Work to be completed:
Please reproduce the listing in its entirety, exactly as written, but without images.

Raw data:

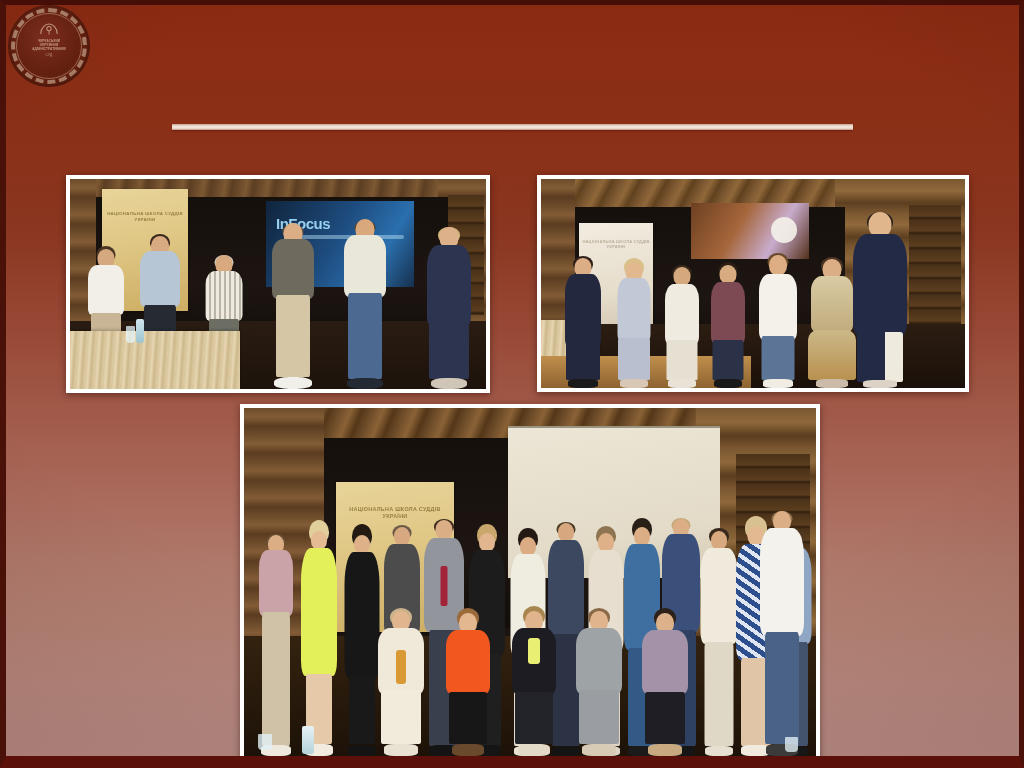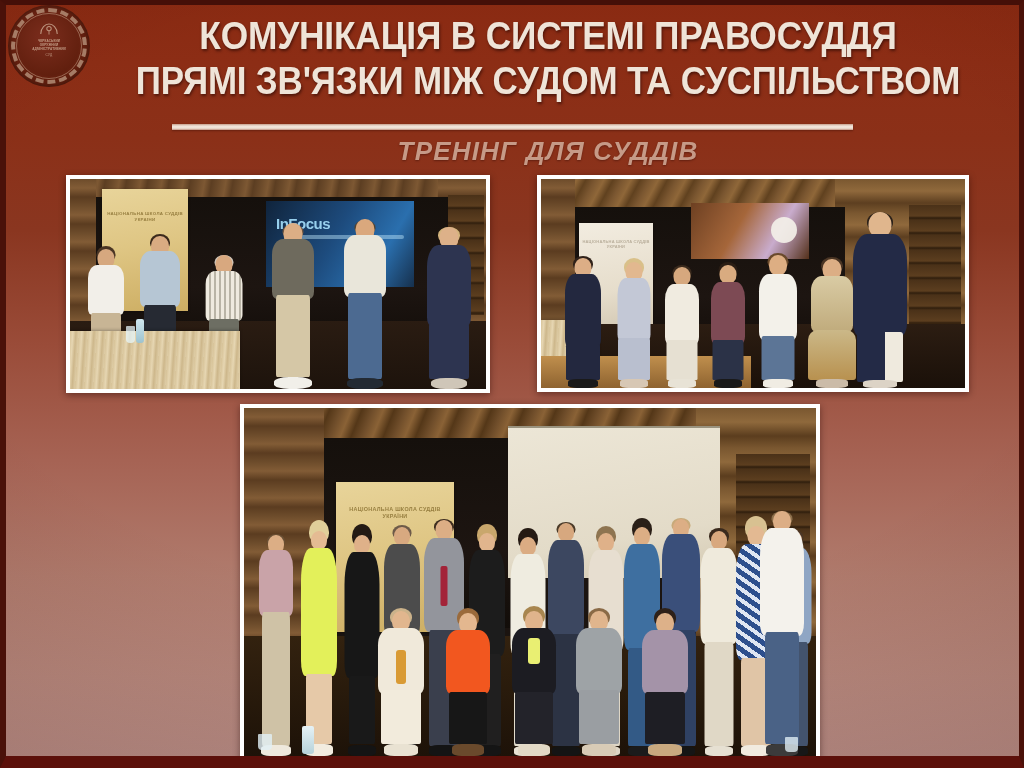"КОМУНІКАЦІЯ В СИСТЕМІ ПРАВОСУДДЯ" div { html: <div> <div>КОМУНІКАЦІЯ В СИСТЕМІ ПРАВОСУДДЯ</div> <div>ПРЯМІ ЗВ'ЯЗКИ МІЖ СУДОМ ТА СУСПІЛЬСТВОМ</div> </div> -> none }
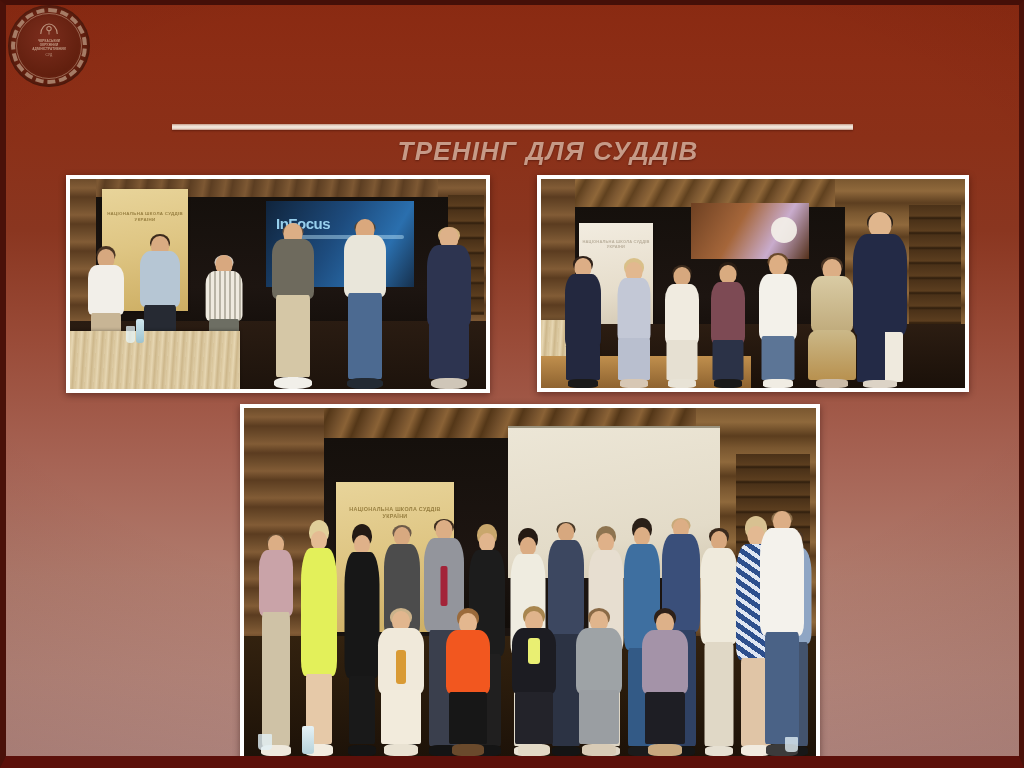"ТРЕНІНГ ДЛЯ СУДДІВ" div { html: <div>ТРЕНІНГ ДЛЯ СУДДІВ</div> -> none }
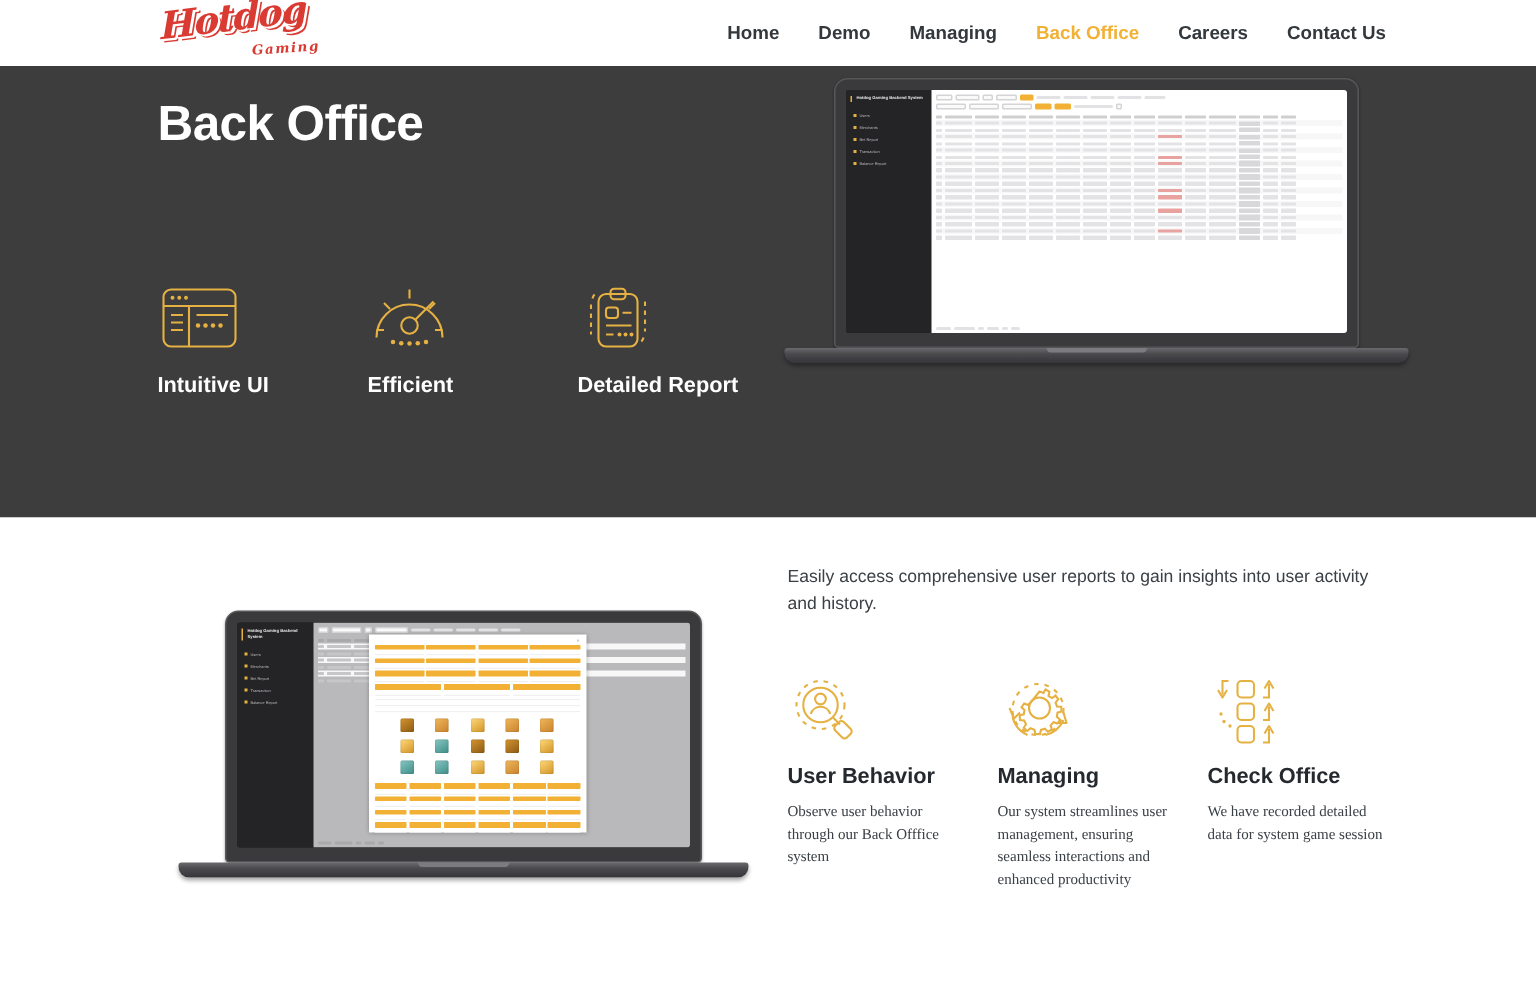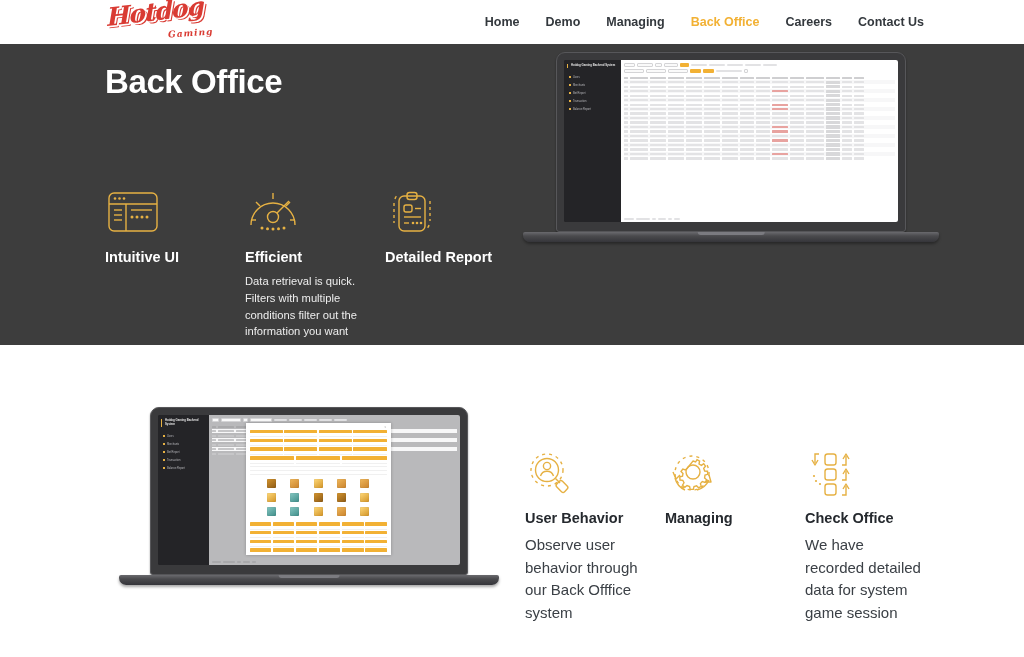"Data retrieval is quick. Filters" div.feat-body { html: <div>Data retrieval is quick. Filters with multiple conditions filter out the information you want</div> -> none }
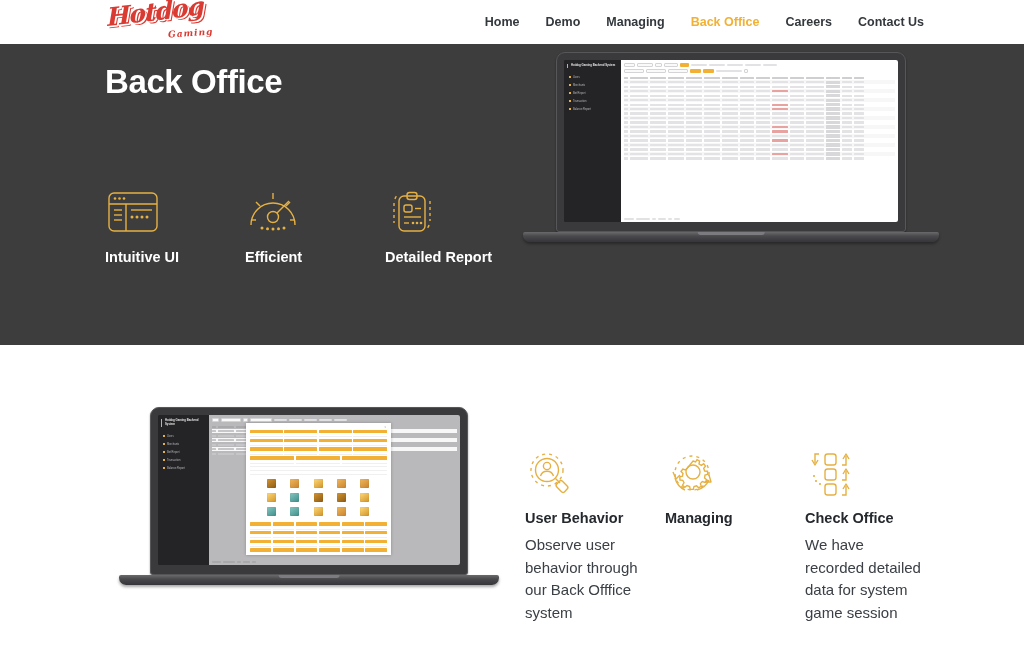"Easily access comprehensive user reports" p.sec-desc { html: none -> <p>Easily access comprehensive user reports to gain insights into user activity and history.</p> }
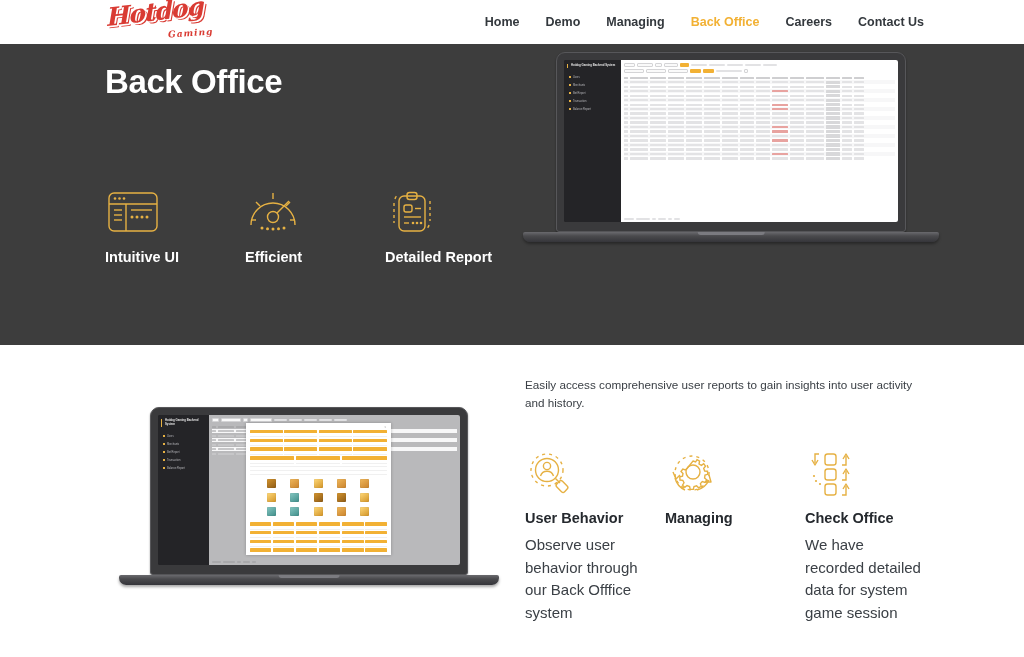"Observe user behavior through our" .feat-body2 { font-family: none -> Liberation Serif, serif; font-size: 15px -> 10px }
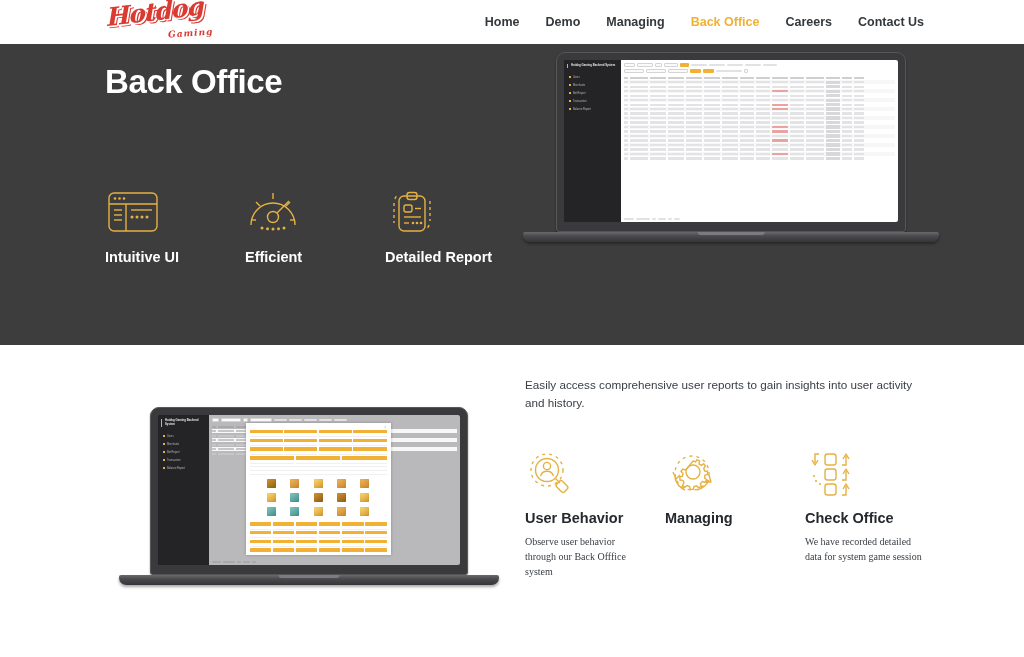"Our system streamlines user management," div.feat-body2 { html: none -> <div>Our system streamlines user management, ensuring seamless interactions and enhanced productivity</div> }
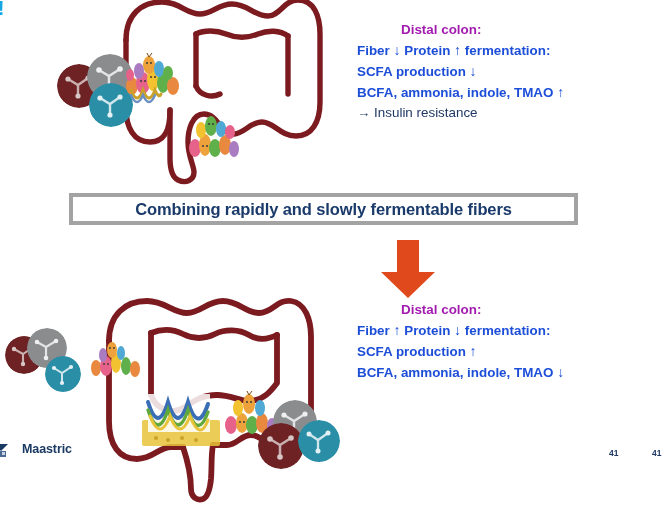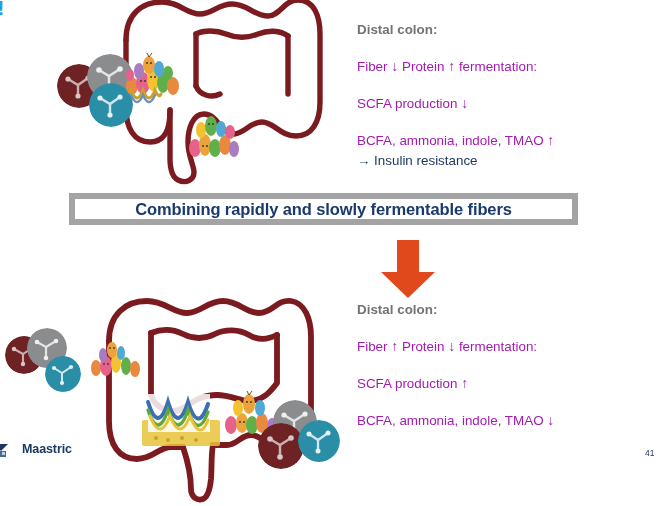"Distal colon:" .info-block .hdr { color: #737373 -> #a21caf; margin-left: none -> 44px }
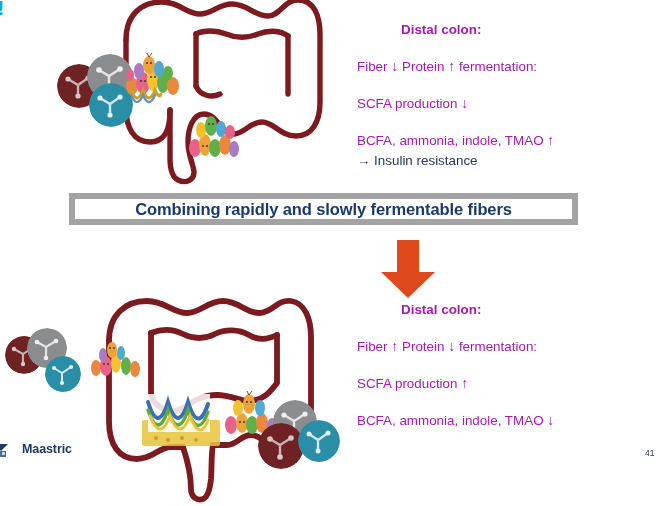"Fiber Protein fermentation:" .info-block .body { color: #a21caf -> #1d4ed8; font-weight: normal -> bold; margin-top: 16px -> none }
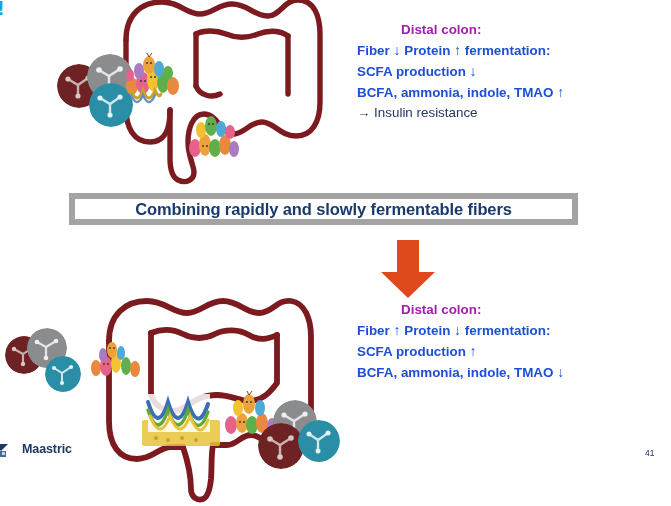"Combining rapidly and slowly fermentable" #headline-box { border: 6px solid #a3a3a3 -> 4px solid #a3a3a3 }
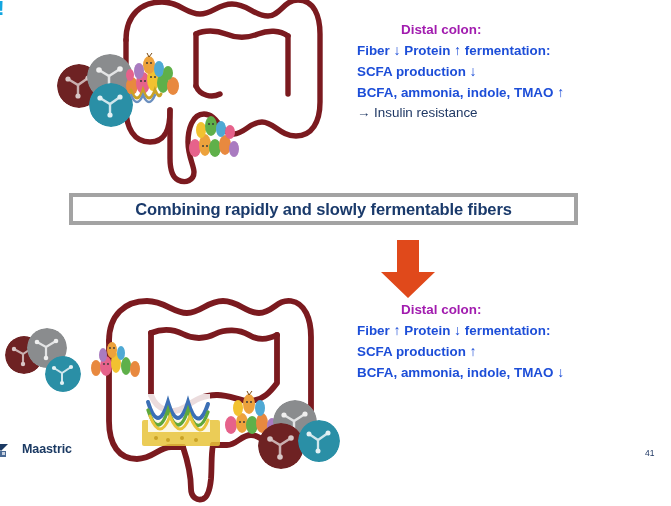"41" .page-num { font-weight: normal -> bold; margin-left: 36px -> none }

Answer space:
"КОМУНІКАЦІЯ В СИСТЕМІ ПРАВОСУДДЯ" div { html: <div> <div>КОМУНІКАЦІЯ В СИСТЕМІ ПРАВОСУДДЯ</div> <div>ПРЯМІ ЗВ'ЯЗКИ МІЖ СУДОМ ТА СУСПІЛЬСТВОМ</div> </div> -> none }
"ТРЕНІНГ ДЛЯ СУДДІВ" div { html: <div>ТРЕНІНГ ДЛЯ СУДДІВ</div> -> none }
"Data retrieval is quick. Filters" div.feat-body { html: <div>Data retrieval is quick. Filters with multiple conditions filter out the information you want</div> -> none }
"Easily access comprehensive user reports" p.sec-desc { html: none -> <p>Easily access comprehensive user reports to gain insights into user activity and history.</p> }
"Observe user behavior through our" .feat-body2 { font-family: none -> Liberation Serif, serif; font-size: 15px -> 10px }
"Our system streamlines user management," div.feat-body2 { html: none -> <div>Our system streamlines user management, ensuring seamless interactions and enhanced productivity</div> }
"Distal colon:" .info-block .hdr { color: #737373 -> #a21caf; margin-left: none -> 44px }
"Fiber Protein fermentation:" .info-block .body { color: #a21caf -> #1d4ed8; font-weight: normal -> bold; margin-top: 16px -> none }
"Combining rapidly and slowly fermentable" #headline-box { border: 6px solid #a3a3a3 -> 4px solid #a3a3a3 }
"41" .page-num { font-weight: normal -> bold; margin-left: 36px -> none }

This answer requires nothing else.